Por el contrario, Myrna Cassalanter llevaba un pequeño «halcón de dama», confinado según la costumbre humana y posado sobre un brazal de cuero que cubría la muñeca de la mujer. El elfo tenía que morderse la lengua para no decir nada. Si era capaz de soportar la compañía de esa espantosa mujer, si era capaz de sonreír con afabilidad mientras ella se dedicaba alegremente a arrastrar por el lodo la reputación de los de su misma clase social, entonces, sin duda, también podía cerrar los ojos ante el tratamiento que daba a sus halcones. Después de todo, ¿qué era eso para un elfo cuya oscuridad interior sobrepasaba y dominaba la maldad de la Mhaorkiira?

Por fin, la mujer quitó al halcón la caperuza y lo lanzó al aire. La pequeña ave rapaz batió, agradecida, las alas en busca de caza y de una hora de libertad.

—Hacéis bien en investigar ese asunto —dijo Myrna, volviendo al tema inicial de su conversación—. Corren muchos rumores acerca de lo mal que la familia Gundwynd ha tratado a los elfos que estaban a su servicio. Se dice que lord Gundwynd estaba enterado del ataque y usó a los elfos como carne de cañón.

»Estoy segura de que podríais aprovecharos de la situación —añadió con una desagradable sonrisa—. Muchos elfos que ahora trabajan para los Gundwynd los dejarán y tendrán que buscarse otro empleo. Podríais contratarlos por un salario mucho más bajo del habitual.

Elaith no comentó lo que opinaba de tal consejo.

—Es una información importante —declaró, y ciertamente lo era; de otro modo, no habría lanzado él mismo ese rumor.
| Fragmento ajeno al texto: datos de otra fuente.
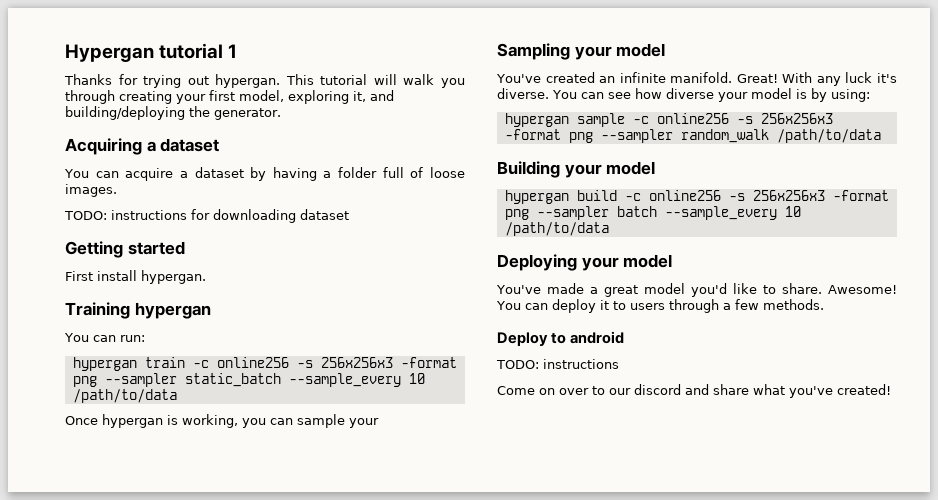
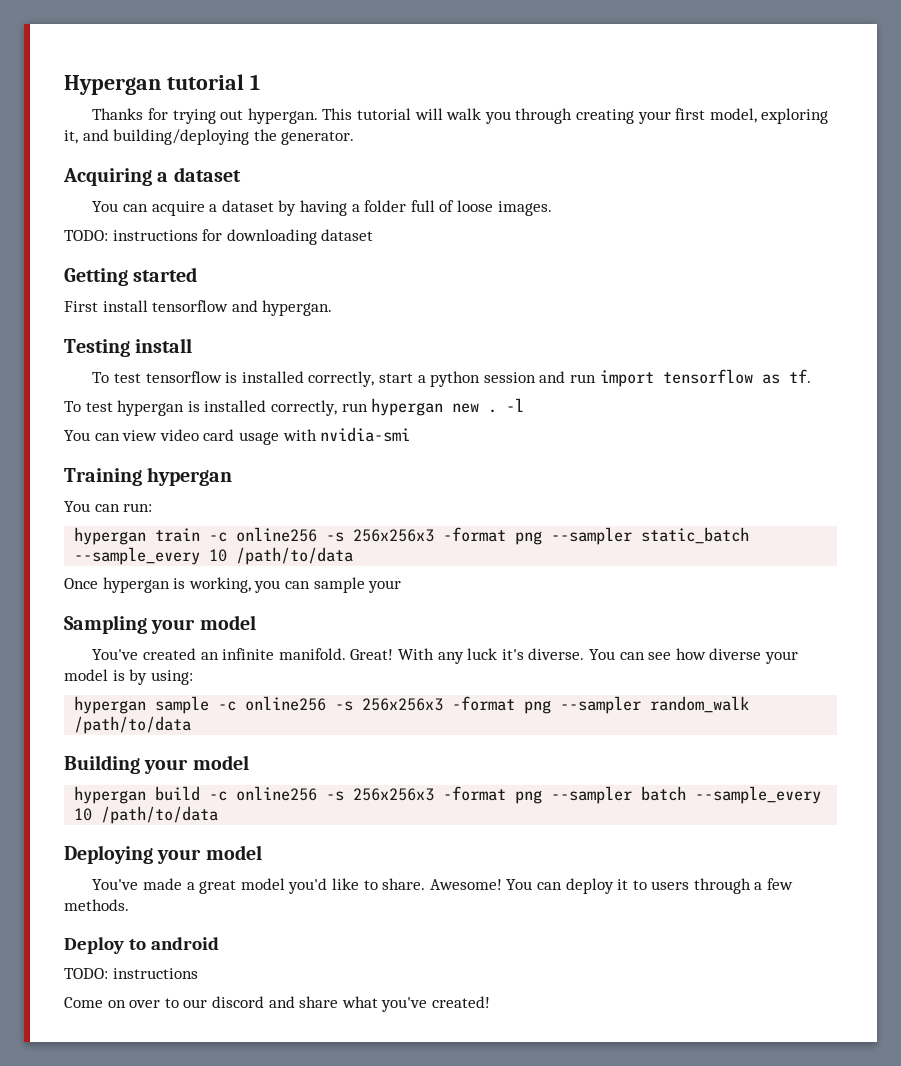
[141,270,206,284] hypergan. -> [152,300,333,316] [64,338,193,357] [92,369,811,387] [64,398,525,416] [64,427,411,445] tensorflow and hypergan. // Testing install // To test tensorflow is installed correctly, start a python session and run import tensorflow as tf. // To test hypergan is installed correctly, run hypergan new . -l // You can view video card usage with nvidia-smi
—El clan Ilzimmer también está bajo escrutinio —prosiguió Myrna con fruición—. Es otra información que puede seros útil. Las malas lenguas comentan que a Simón Ilzimmer, un mago de poca monta, le gusta visitar a las cortesanas bajo otra forma. La mayor parte de las cortesanas de la ciudad ya no quieren tener tratos con él.
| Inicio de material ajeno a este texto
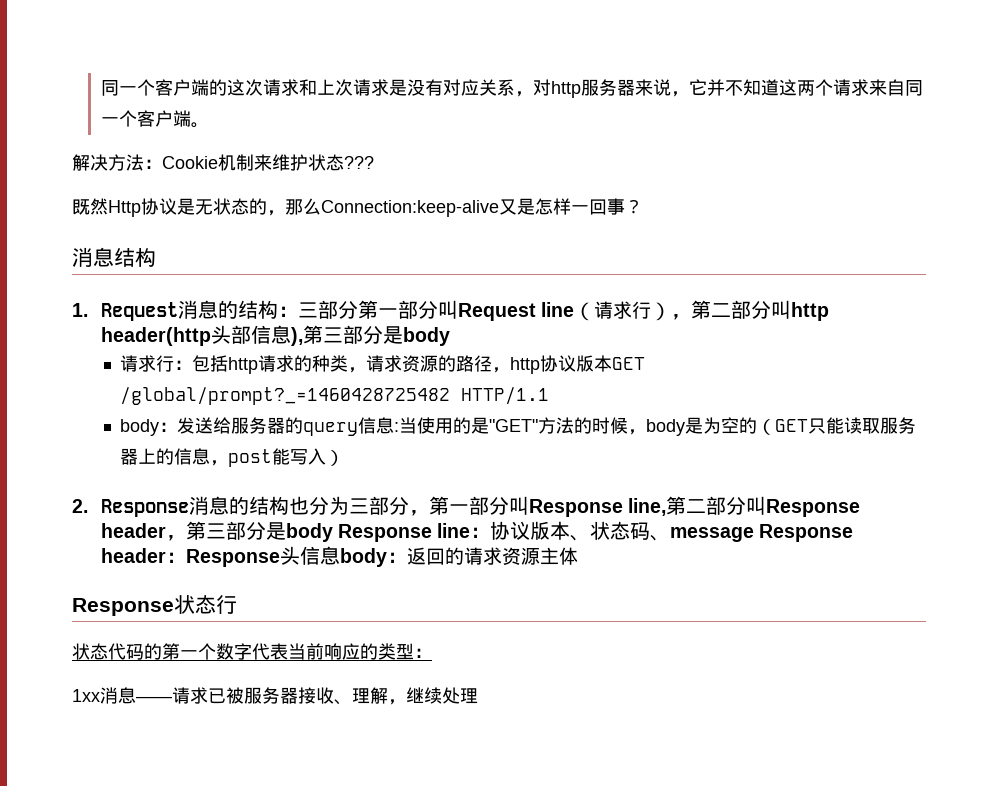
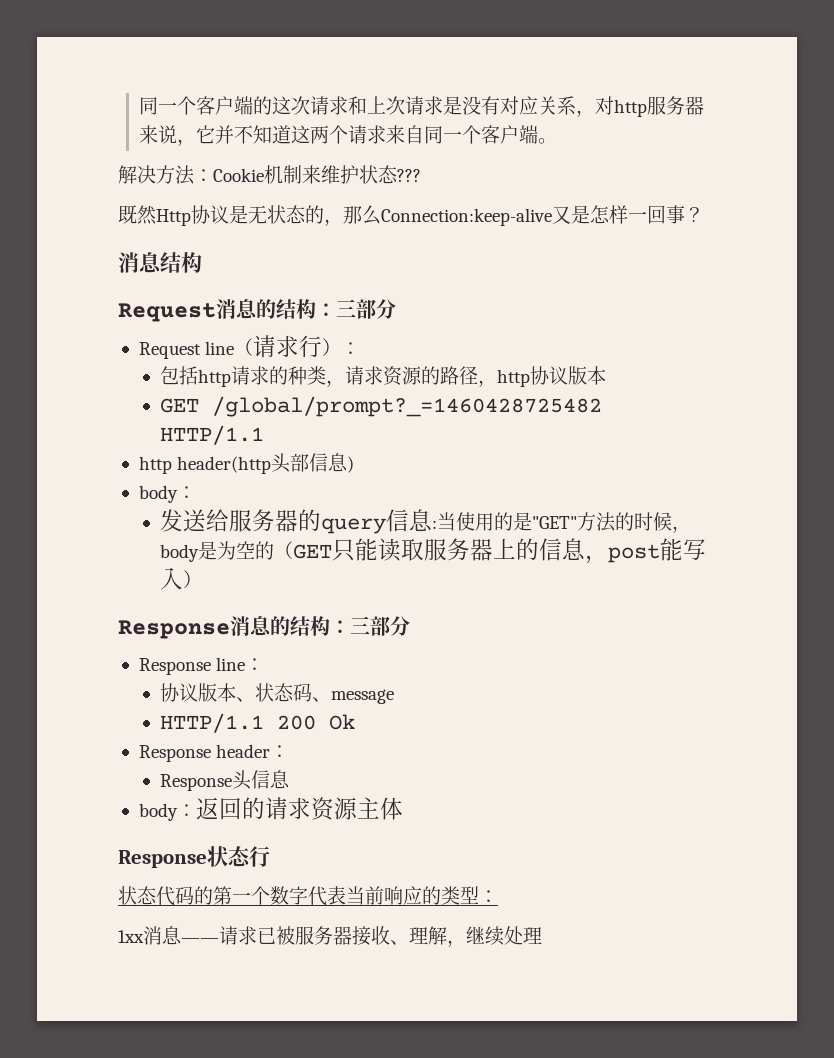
[72,303,88,317] 1. -> (202, 262) none
[357,300,458,319] 第一部分叫 -> (396, 309) //
[670,300,829,321] [100,325,450,346] [120,355,193,372] ，第二部分叫http header(http头部信息),第三部分是body // 请求行： -> [341,342,361,355] ： //
(613, 363) none -> (607, 375) //
[120,419,178,436] // body： -> [138,453,355,474] [138,485,196,503] // http header(http头部信息) // body： //
[72,499,88,513] 2. -> (203, 579) none
[288,496,860,517] [100,521,333,542] 也分为三部分，第一部分叫Response line,第二部分叫Response header，第三部分是body -> [330,616,410,636] ：三部分 //
(491, 532) none -> (265, 664) //
(755, 534) none -> [160,713,356,733] // HTTP/1.1 200 Ok //
(186, 557) none -> (290, 751) //
(340, 555) none -> (291, 779) //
—No veo cómo podría sacar provecho de ello —replicó Elaith secamente—. Y si seguís divulgando tales habladurías, no seréis muy popular.
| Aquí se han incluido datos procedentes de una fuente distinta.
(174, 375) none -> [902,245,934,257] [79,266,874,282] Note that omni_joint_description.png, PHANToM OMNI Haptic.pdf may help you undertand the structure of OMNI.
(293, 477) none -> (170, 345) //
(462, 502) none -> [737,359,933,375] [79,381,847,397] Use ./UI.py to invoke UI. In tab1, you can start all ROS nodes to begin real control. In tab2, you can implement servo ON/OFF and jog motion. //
—¡Al contrario! El apetito por historias como ésa es inmenso.

El elfo no tuvo más remedio que aceptar en su fuero interno que, lamentablemente, Myrna había dado en el clavo al juzgar la naturaleza humana.

—Para pagar la deuda que he contraído con vos, os explicaré una historia similar.

—Myrna cabeceó con entusiasmo, por lo que Elaith prosiguió—: Se cuenta que lord Gundwynd está furioso con su hija menor, Belinda Gundwynd, por coquetear con uno de los mozos de cuadra elfos.

Myrna dio una palmada, absolutamente encantada.